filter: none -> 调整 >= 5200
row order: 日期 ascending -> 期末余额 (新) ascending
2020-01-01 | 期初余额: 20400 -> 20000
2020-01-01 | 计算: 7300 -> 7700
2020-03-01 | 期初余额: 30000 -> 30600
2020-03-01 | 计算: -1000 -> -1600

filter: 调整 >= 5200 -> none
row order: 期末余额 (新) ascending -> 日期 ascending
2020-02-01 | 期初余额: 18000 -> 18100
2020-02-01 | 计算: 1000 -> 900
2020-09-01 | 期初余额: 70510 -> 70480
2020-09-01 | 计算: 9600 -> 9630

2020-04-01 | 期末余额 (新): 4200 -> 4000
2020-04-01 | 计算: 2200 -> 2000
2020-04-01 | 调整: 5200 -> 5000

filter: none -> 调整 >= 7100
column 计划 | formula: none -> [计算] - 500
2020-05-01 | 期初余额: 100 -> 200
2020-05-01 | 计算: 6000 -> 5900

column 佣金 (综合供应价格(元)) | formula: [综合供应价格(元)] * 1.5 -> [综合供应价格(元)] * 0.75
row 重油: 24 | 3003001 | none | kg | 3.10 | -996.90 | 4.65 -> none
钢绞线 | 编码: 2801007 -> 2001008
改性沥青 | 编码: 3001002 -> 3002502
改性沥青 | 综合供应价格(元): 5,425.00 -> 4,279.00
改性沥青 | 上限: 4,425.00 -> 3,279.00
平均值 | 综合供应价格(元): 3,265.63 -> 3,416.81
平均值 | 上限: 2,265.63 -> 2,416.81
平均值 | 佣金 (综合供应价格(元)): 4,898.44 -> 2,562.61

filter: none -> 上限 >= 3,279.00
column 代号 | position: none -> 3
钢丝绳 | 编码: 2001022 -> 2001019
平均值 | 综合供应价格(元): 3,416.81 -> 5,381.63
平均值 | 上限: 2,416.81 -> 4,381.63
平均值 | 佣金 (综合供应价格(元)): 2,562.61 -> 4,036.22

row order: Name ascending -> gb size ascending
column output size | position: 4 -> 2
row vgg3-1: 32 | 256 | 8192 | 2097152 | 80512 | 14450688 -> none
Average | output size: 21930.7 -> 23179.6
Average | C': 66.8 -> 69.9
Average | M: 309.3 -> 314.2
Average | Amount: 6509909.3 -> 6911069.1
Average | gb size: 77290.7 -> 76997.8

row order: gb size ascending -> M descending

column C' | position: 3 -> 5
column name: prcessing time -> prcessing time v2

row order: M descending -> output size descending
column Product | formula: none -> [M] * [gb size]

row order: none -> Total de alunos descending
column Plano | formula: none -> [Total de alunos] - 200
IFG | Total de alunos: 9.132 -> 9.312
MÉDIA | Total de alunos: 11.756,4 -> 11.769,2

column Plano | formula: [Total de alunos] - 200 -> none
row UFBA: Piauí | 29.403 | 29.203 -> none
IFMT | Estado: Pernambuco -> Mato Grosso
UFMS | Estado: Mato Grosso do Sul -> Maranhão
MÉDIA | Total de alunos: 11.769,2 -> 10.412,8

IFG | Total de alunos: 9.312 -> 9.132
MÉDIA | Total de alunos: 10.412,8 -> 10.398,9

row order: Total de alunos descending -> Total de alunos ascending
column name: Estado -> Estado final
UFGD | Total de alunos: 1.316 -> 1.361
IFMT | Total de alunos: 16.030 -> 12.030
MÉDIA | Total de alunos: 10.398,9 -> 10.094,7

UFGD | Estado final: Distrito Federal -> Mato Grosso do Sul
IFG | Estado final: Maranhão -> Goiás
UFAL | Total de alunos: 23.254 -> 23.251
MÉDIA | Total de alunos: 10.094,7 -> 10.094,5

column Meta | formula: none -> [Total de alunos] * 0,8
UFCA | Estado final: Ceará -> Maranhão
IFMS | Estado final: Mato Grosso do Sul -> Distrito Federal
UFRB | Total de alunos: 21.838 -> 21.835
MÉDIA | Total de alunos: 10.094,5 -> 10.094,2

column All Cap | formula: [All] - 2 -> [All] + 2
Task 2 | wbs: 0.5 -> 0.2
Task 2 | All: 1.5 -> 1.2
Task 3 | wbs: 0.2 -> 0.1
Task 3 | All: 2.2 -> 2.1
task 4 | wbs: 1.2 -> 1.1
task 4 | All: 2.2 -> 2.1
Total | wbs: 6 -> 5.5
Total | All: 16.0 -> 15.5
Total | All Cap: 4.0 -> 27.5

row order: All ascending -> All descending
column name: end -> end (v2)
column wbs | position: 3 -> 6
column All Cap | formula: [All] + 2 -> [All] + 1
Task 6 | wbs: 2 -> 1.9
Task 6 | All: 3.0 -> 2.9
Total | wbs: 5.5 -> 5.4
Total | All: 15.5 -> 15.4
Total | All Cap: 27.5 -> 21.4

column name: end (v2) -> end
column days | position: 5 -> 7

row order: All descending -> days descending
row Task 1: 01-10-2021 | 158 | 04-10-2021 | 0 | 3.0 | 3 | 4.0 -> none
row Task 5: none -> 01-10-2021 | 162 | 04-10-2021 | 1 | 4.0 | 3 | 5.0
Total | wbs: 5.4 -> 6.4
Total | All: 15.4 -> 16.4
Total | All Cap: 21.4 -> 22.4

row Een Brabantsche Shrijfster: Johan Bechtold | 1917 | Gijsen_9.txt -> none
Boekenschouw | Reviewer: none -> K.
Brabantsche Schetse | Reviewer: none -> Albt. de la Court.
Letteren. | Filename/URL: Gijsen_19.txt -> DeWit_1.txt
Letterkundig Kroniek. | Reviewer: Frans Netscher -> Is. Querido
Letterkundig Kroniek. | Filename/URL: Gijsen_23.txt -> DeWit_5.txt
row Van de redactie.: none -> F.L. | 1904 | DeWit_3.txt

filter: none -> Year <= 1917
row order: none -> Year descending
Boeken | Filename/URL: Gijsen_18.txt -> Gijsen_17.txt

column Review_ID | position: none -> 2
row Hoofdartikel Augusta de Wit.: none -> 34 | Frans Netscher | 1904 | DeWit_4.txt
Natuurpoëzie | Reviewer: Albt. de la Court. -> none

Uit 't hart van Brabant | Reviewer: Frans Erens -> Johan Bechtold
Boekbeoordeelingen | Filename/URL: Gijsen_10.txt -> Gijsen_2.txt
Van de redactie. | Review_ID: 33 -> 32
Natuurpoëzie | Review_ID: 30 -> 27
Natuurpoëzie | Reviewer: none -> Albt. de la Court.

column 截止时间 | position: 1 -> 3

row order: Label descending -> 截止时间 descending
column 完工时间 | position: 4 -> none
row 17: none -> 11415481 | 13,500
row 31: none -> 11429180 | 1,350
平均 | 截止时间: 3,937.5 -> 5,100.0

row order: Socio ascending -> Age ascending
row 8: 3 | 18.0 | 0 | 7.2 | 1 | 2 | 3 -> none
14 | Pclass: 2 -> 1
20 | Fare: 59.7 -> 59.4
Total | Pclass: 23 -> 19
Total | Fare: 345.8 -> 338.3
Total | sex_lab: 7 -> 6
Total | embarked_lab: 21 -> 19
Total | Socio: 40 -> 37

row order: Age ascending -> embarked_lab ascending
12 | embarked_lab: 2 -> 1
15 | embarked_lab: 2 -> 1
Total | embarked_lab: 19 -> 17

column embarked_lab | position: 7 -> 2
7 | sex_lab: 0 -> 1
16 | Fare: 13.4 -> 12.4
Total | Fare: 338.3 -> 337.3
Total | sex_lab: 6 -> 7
· · · · ·
The answer should consist of the lines from the first line of the entries through the line with "2020-02-01 | 计算: 1000 -> 900", copied exactly.

filter: none -> 调整 >= 5200
row order: 日期 ascending -> 期末余额 (新) ascending
2020-01-01 | 期初余额: 20400 -> 20000
2020-01-01 | 计算: 7300 -> 7700
2020-03-01 | 期初余额: 30000 -> 30600
2020-03-01 | 计算: -1000 -> -1600

filter: 调整 >= 5200 -> none
row order: 期末余额 (新) ascending -> 日期 ascending
2020-02-01 | 期初余额: 18000 -> 18100
2020-02-01 | 计算: 1000 -> 900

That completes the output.